The recent phishing fiasco involving Hillary Clinton campaign chairman John Podesta hoodwinked even the IT staff of the campaign. It goes on to show how vulnerable traditional security systems can be to advanced attacks. This interview tackles some of the current developments in email fraud prevention and related topics.
Sramana Mitra: Let’s start by introducing our audience to yourself as well as your company.
Markus Jakobsson: I am the Chief Scientist at Agari. Agari is a company that addresses email-based threats. The threats being things like cyber attacks mounted over the last few years and intensified. John Podesta’s suffering is one example. Business email compromise attacks is another one. A third one is ransomware. That’s the spectrum of attacks that Agari addresses.

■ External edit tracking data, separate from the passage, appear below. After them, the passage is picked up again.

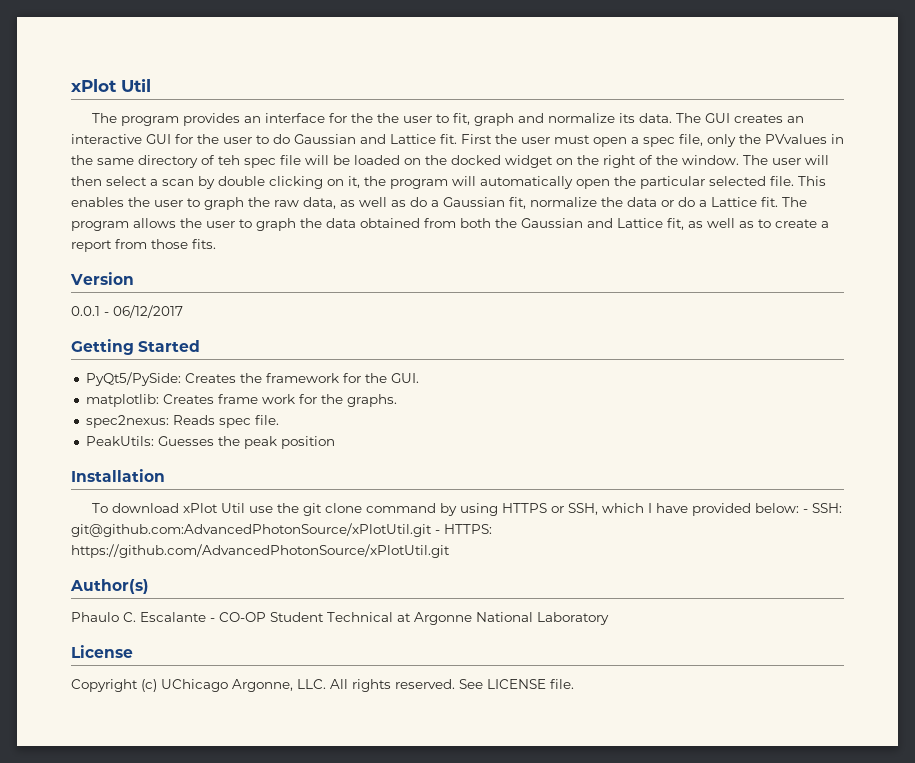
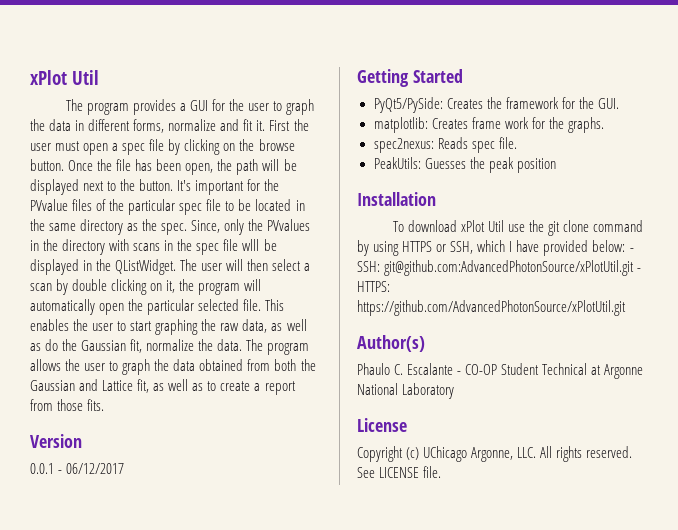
- The program provides an interface for the the user to fit, graph and normalize its data. The GUI creates an interactive GUI for the user to do Gaussian and Lattice fit.
+ The program provides a GUI for the user to graph the data in different forms, normalize and fit it.
- First the user must open a spec file, only the PVvalues in the same directory of teh spec file will be loaded on the docked widget on the right of the window.
+ First the user must open a spec file by clicking on the browse button. Once the file has been open, the path will be displayed next to the button. It's important for the PVvalue files of the particular spec file to be located in the same directory as the spec. Since, only the PVvalues in the directory with scans in the spec file wlll be displayed in the QListWidget.
- This enables the user to graph the raw data, as well as do a Gaussian fit, normalize the data or do a Lattice fit.
+ This enables the user to start graphing the raw data, as well as do the Gaussian fit, normalize the data.

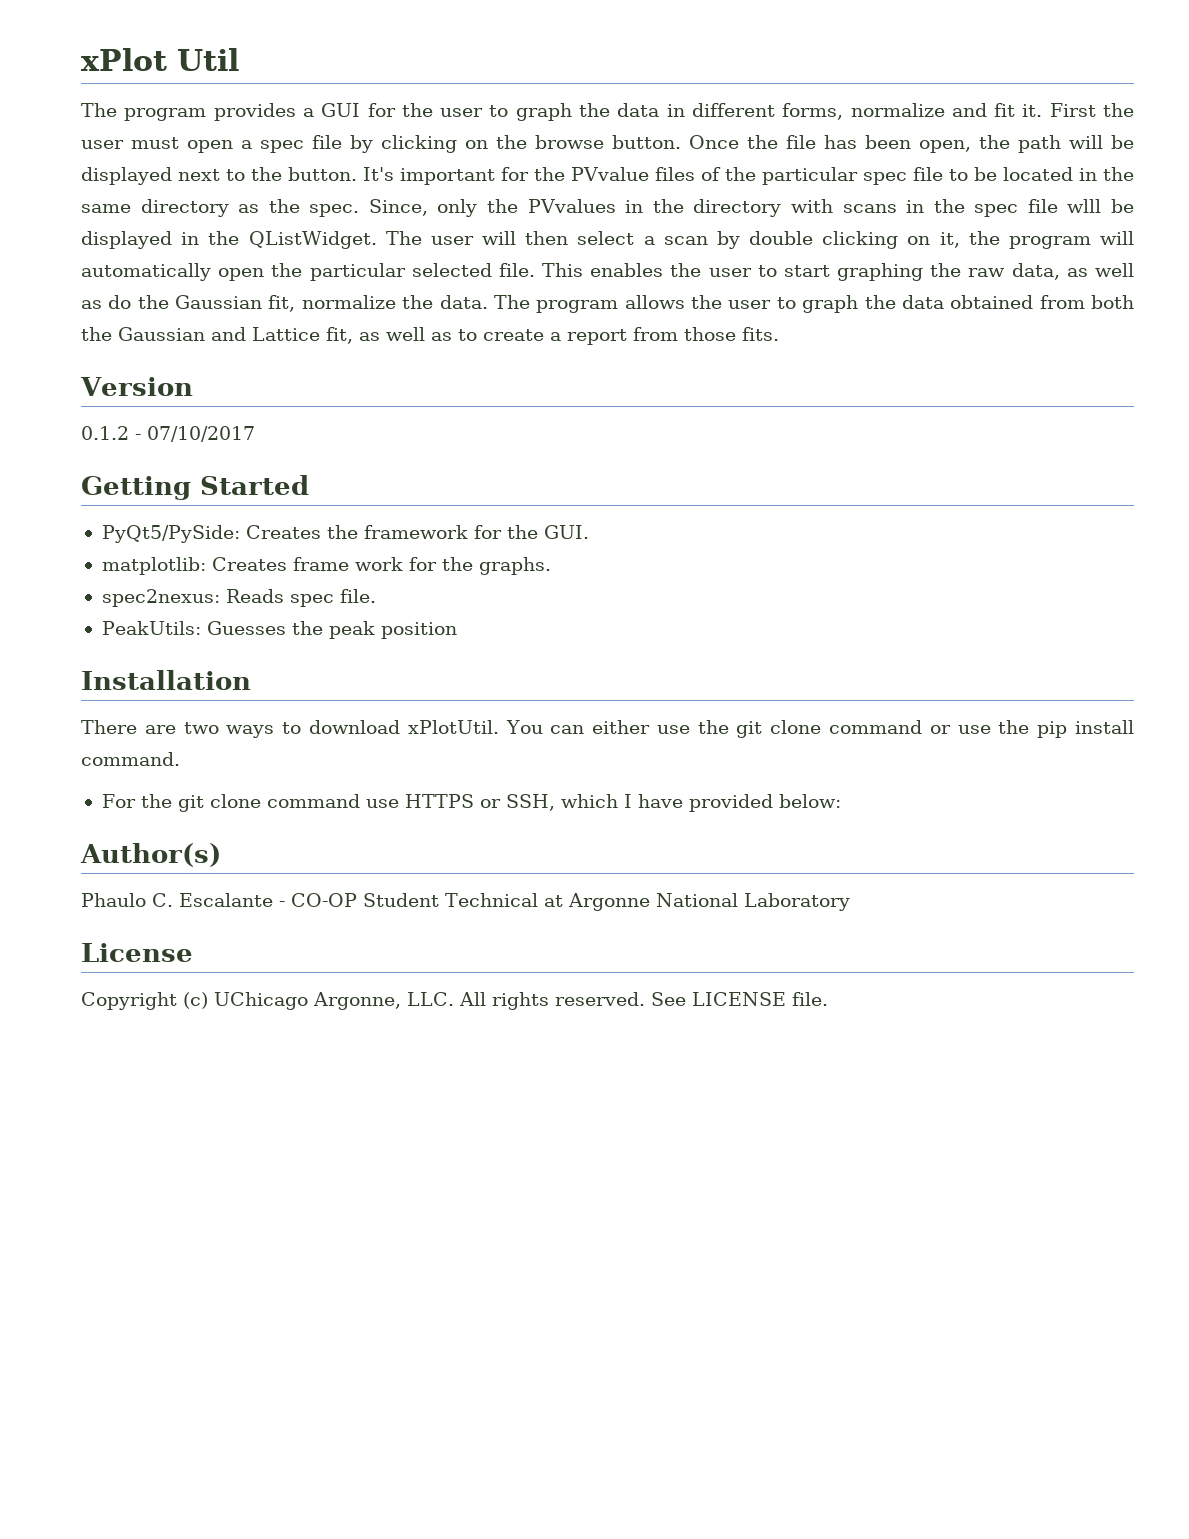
- 0.0.1 - 06/12/2017
+ 0.1.2 - 07/10/2017
- To download xPlot Util use the git clone command by using HTTPS or SSH, which I have provided below: - SSH: git@github.com:AdvancedPhotonSource/xPlotUtil.git - HTTPS: https://github.com/AdvancedPhotonSource/xPlotUtil.git
+ There are two ways to download xPlotUtil. You can either use the git clone command or use the pip install command.
+ For the git clone command use HTTPS or SSH, which I have provided below:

Agari protects about 10 billion emails a day. It has two types of customers. There are the customers who want to preserve and protect their brand name to avoid attackers from using their addresses and names. The other product is to protect organizations from being attacked. For example, getting emails from the CEO to the CFO asking for information or fund transfers.
This is a trend that the FBI and the IC3 has followed over the last few years. Between 2013 and 2014, that type of abuse increased by 270%. People are shocked because that’s a huge transformative type of change in terms of security. Then the next year and a half, it increased by 1,300%. We see this dramatic increase of the threat.
There are two main reasons. One is psychological threat. It makes it appear to recipients that they are dealing with somebody they trust and have a working relationship with. That person is asking for guidance or information. Traditional filters don’t work. For example, the traditional spam filter would look for keywords like Viagra. They would look for tremendous volumes like one account sending a million emails in one day. That would be an indication that this is an account that is used for spam.
That is not what’s happening in these attacks. They are very low-volume and targeted. What traditional phishing filters do is look for URLs that have sudden spikes. For example, if there’s one URL that is sent 100,000 times in a day, that is cause for concern. That may be a phishing URL. Again, that is not what these attacks are about. They are low-volume. They don’t reuse things and they customize content. That means that many old school filters simply don’t work.
That leaves these attackers with vulnerable victims who have vulnerable infrastructure. This is exactly what Agari is addressing. We have filters that don’t do it the traditional way. We don’t chase the evil. We instead identify the good. Our technology learns what is a good email and then learns to recognize it and single it out. Anything that departs from that is given extra scrutiny. That’s how we detect these types of attacks. That is a little bit about the company.